CVE-2025-8304 is a vulnerability classified under CWE-200 (Exposure of Sensitive Information to an Unauthorized Actor) found in Check Point Identity Agent's Multi User Host Agent component running on Windows Terminal Servers. The issue arises because sensitive security policy information for different users is stored in Windows Registry keys in a manner that allows an authenticated local user to read data belonging to other users. This flaw enables an attacker with low-level privileges on the terminal server to obtain information that could be used to claim or impersonate the security policy rules of other users, potentially bypassing intended access controls. The vulnerability does not require user interaction and has a CVSS 3.1 base score of 6.5, reflecting medium severity.

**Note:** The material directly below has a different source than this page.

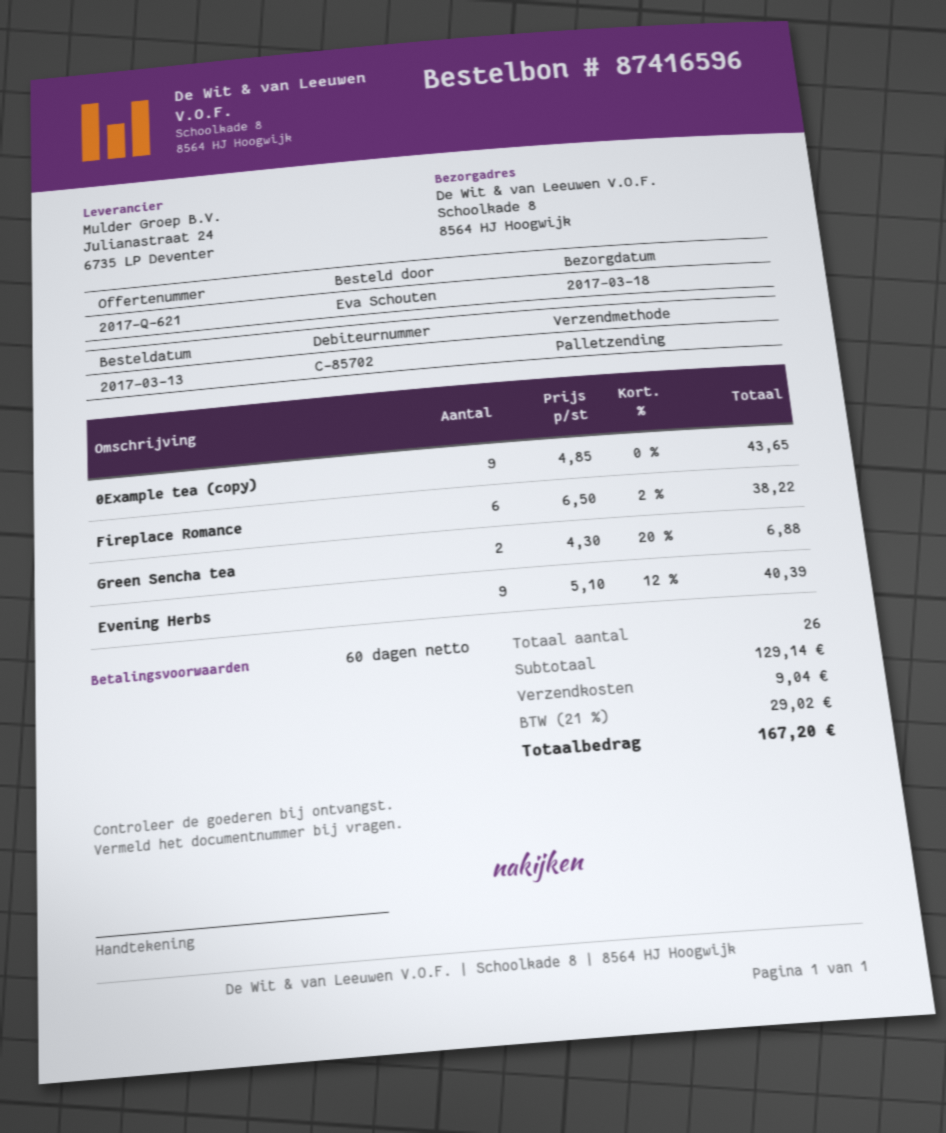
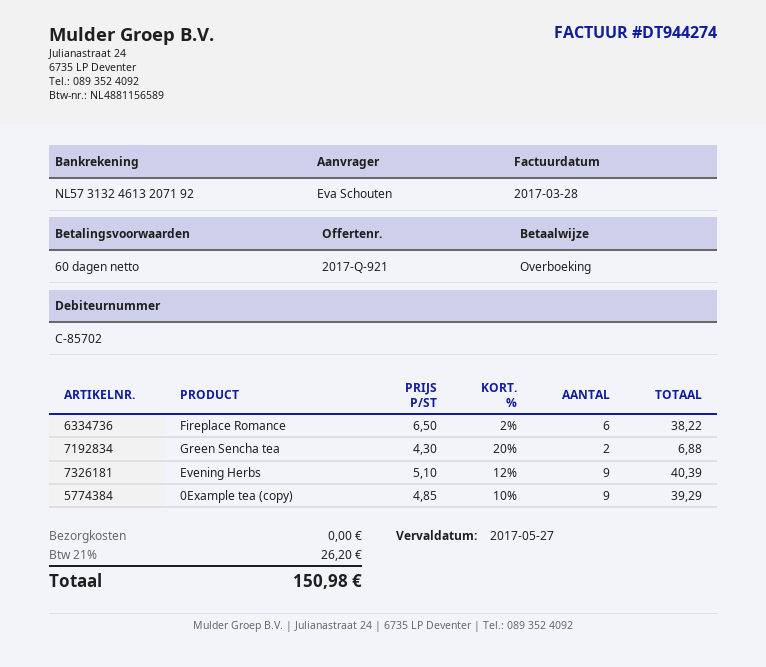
quote number: 2017-Q-621 -> 2017-Q-921
0Example tea (copy): 9 x 4.85 = 43.65 -> 9 x 4.85 - 10% = 39.29
shipping: 9.04 -> 0.00
tax: 21% = 29.02 -> 21% = 26.20
total: 167.20 -> 150.98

The attack vector is local (AV:L), requiring low privileges (PR:L), with low attack complexity (AC:L), and no user interaction (UI:N). The scope is changed (S:C) because the vulnerability affects resources beyond the attacker’s own privileges. The impact is primarily on confidentiality (C:H), with no impact on integrity (I:N) or availability (A:N). No known public exploits exist yet, but the vulnerability poses a risk in environments where multiple users share terminal servers and rely on Check Point Identity Agent for identity and policy enforcement. The vendor has not yet published patches, so mitigation must rely on access controls and monitoring until updates are available.

For European organizations, especially those operating Windows Terminal Servers with Check Point Identity Agent Multi User Host Agent versions below 81.084.0000, this vulnerability presents a risk of unauthorized disclosure of sensitive security policy information. Attackers with authenticated local access could leverage this information to impersonate other users’ security policies, potentially gaining unauthorized access to protected resources or bypassing security controls. This could lead to data breaches, compliance violations (e.g., GDPR), and erosion of trust in identity and access management systems. Organizations in sectors with high security requirements such as finance, healthcare, and government are particularly at risk. The impact is limited to confidentiality and requires local access, so remote exploitation is not feasible without prior compromise. However, in shared terminal server environments common in European enterprises, the risk of insider threats or lateral movement by attackers is significant. The absence of known exploits reduces immediate risk but does not eliminate the threat, especially as attackers may develop exploits once the vulnerability is publicly known.

1. Upgrade Check Point Identity Agent Multi User Host Agent to version 81.084.0000 or later as soon as patches become available from the vendor. 2. Until patches are released, restrict local access to Windows Terminal Servers to trusted personnel only and enforce strict access controls and monitoring. 3. Implement enhanced auditing and logging of registry access on terminal servers to detect unauthorized attempts to read sensitive keys. 4. Use Windows security features such as registry permissions and AppLocker to limit access to the registry keys used by Check Point Identity Agent. 5. Employ endpoint detection and response (EDR) solutions to monitor for suspicious local activity indicative of privilege escalation or policy impersonation attempts. 6. Educate administrators and users about the risk of local credential compromise and enforce strong authentication and session management policies on terminal servers. 7. Regularly review and harden terminal server configurations to minimize attack surface and isolate user sessions where possible. 8. Coordinate with Check Point support for any interim workarounds or configuration changes that can reduce exposure.